Towards Sustainable Satellite Edge Computing

TL;DR

This paper proposes an online energy scheduling algorithm for satellite edge computing that minimizes battery discharge, extending satellite operational life despite wireless and energy harvesting uncertainties.

Contribution

It introduces a novel online convex optimization-based algorithm to optimize energy usage in satellite edge computing, addressing battery longevity issues.

Findings

Significantly reduces battery discharge depth

Achieves sub-linear regret in energy scheduling

Constraints are asymptotically satisfied

Abstract

Recently, Low Earth Orbit (LEO) satellites experience rapid development and satellite edge computing emerges to address the limitation of bent-pipe architecture in existing satellite systems.

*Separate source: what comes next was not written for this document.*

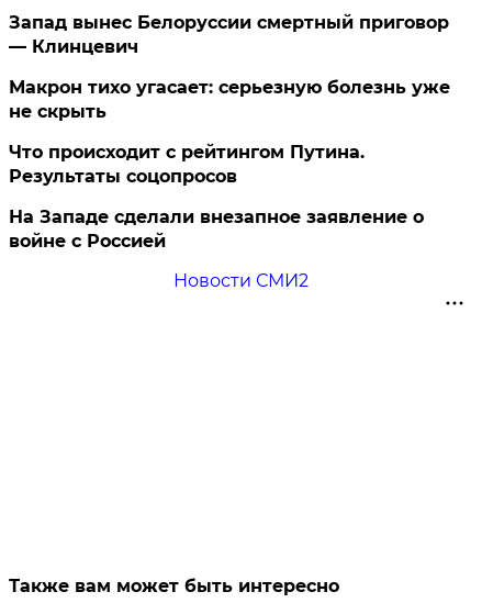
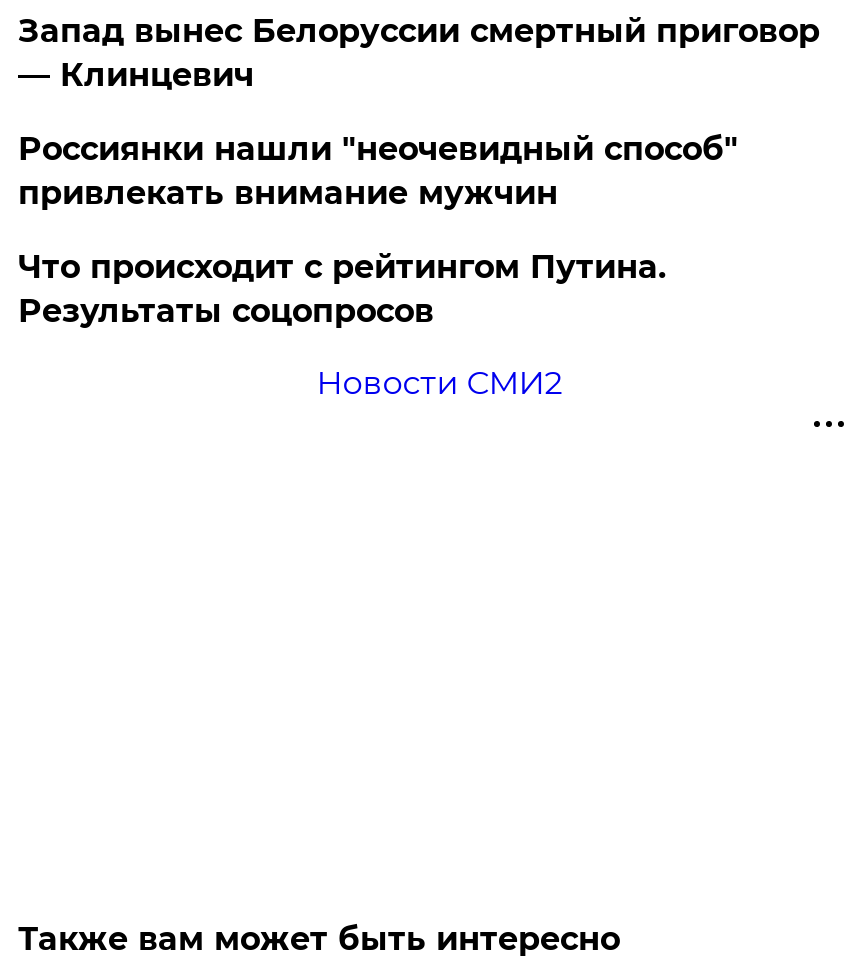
[9,77,451,122] Макрон тихо угасает: серьезную болезнь уже | не скрыть -> [18,130,738,212] Россиянки нашли "неочевидный способ" | привлекать внимание мужчин
[9,207,424,252] На Западе сделали внезапное заявление о | войне с Россией -> none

Introducing energy-consuming computing components in satellite edge computing increases the depth of battery discharge. This will shorten batteries' life and influences the satellites' operation in orbit. In this paper, we aim to extend batteries' life by minimizing the depth of discharge for Earth observation missions. Facing the challenges of wireless uncertainty and energy harvesting dynamics, our work develops an online energy scheduling algorithm within an online convex optimization framework. Our algorithm achieves sub-linear regret and the constraint violation asymptotically approaches zero. Simulation results show that our algorithm can reduce the depth of discharge significantly.